Saturday, November 13, 2004

The Bush Machine

I, for one, "misunderestimated" the Bush campaign's unbelievable organization this year. In 2000, Bush officially received 50,456,002 votes. Bush's current tally for 2004 is 60,480,957 votes. That is almost a 20 percent increase in raw votes.

Charlie Cook says this:


You have to give enormous credit to the Bush campaign, which unquestionably was the best planned, best executed presidential campaign ever. . .

The true measure of the quality of the effort by the Bush campaign, the Republican National Committee and the business community, is in the turnout figures. In key state after key state, the John Kerry campaign, the Democratic National Committee, organized labor and most of all, America Coming Together -- the 527 committee charged with the get-out-the-vote operation on the Democratic side -- not only hit but exceeded their target number of voters they thought were needed to win. But the Bush/Republican/business/social conservative coalition got even more.
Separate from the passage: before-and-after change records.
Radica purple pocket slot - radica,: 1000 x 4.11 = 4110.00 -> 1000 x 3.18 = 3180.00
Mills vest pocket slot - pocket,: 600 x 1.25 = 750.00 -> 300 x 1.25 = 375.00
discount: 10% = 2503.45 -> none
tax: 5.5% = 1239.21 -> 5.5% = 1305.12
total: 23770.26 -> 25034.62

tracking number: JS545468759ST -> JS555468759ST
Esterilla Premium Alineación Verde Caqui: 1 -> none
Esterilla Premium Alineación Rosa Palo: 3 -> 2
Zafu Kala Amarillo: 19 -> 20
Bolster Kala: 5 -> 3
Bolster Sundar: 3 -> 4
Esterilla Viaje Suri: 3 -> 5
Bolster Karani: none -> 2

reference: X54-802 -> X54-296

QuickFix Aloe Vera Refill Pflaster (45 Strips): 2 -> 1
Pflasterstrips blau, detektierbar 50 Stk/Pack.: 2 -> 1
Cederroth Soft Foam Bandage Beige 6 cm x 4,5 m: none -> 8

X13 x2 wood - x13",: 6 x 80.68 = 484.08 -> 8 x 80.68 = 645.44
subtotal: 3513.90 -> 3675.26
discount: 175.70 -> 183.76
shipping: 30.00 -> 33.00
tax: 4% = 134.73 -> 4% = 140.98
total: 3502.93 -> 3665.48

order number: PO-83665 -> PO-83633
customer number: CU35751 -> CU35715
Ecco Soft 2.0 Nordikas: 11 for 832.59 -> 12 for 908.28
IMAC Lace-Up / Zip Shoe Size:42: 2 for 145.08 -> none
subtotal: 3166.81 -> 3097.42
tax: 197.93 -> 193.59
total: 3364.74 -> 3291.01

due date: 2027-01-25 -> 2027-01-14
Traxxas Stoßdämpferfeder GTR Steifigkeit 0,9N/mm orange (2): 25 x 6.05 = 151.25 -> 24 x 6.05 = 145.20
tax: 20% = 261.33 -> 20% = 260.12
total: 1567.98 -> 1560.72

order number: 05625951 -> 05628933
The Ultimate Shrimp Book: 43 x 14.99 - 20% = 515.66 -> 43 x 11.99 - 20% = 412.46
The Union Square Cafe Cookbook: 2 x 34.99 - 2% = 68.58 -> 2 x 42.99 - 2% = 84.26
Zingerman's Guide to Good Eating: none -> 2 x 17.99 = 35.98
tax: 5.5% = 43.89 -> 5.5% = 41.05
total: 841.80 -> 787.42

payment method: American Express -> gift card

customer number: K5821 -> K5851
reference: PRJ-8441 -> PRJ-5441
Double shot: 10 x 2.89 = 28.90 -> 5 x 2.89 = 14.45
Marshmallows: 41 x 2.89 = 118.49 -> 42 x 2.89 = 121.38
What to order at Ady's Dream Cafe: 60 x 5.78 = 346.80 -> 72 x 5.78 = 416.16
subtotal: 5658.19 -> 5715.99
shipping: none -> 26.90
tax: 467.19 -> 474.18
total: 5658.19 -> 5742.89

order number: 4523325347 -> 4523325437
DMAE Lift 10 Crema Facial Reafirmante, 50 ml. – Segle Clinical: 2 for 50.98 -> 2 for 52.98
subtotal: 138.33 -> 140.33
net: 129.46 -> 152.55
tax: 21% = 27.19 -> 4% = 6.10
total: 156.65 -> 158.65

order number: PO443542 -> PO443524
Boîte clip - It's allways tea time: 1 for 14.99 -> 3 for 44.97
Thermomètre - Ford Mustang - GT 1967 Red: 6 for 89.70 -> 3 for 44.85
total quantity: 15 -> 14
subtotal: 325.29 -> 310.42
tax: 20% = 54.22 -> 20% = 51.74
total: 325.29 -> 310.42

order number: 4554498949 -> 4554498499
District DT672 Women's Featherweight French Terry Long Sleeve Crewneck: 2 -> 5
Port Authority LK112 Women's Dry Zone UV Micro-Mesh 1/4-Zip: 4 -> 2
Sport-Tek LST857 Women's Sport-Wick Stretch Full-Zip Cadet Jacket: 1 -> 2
In Ohio, for example, Kerry got 25,000 more votes than the goal ACT had set, but Bush got 130,000 more. This was also true in Florida. No one stands in more awe of the Bush campaign than the folks on the Democratic side. They put up a hell of a fight and yet were still bested by the Bush/Republican/business/social conservative effort.


All of this further convinces me that the Bush machine won this election much more than Kerry lost it.